Scottish actress (1926–2018)

Edith MacArthur (8 March 1926 – 25 April 2018) was a Scottish actress noted for her elegant screen presence.

== Early life ==
MacArthur was born in Ardrossan, North Ayrshire, the daughter of Donald MacArthur and Minnie Ross MacArthur. She studied at Ardrossan Academy and the Royal College of Music. During World War II, she worked at the Admiralty Map Correction station in Ayrshire.

== Career ==
MacArthur began acting with the amateur Ardrossan & Saltcoats Players. She made her professional stage debut with the Wilson Barrett Company at the Lyceum Theatre, Edinburgh. She worked in various Scottish stage companies, including Perth Rep, the Edinburgh Gateway and the Glasgow Citizens, before moving to London in 1960.
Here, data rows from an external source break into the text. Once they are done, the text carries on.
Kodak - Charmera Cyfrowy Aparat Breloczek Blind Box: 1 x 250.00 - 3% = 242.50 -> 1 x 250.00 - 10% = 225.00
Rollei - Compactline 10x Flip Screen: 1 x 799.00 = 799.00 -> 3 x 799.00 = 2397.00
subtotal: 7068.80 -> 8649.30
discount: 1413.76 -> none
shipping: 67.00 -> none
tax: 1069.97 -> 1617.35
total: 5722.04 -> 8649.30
She made her London stage debut that year, in Alec Coppel's The Gazebo, at the Savoy. With the Royal Shakespeare Company in the 1960s, she played Lady Montague in Romeo and Juliet. She was twice in London productions of The Prime of Miss Jean Brodie, in different roles, in 1966 and in 1994–1995. She and Tom Fleming were known for Carlyle and Jane, their staged readings of the letters of Thomas Carlyle and Jane Welsh Carlyle. She was long associated with the Pitlochry Festival Theatre.
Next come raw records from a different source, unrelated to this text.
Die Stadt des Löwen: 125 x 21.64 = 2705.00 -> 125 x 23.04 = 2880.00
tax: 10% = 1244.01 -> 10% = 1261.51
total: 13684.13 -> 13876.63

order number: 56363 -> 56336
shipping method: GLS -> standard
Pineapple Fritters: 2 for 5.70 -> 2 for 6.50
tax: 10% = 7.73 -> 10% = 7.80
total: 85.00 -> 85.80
MacArthur was frequently seen on television, with a long list of credits including Z-Cars, The Borderers, The Troubleshooters, Sutherland's Law, The Standard, The Omega Factor, The Sandbaggers, Doctor Finlay, Hamish Macbeth, Casualty and Sea of Souls. In 1972, she played the tragic Scottish mother Jean Guthrie in Sunset Song, the television adaptation of Lewis Grassic Gibbon's novel. Her best-known role was the Lady Laird Elizabeth Cunningham in Take the High Road, which she portrayed from the first episode in 1980, until December 1986 when the character was killed off in a car crash.

MacArthur was said to have discovered the future Doctor Who actor David Tennant. After seeing his first performance at age 10 in Paisley, she told his parents he would become a successful stage actor. Tennant went on to play MacArthur's son twice on stage, in Long Day's Journey into Night and Hay Fever.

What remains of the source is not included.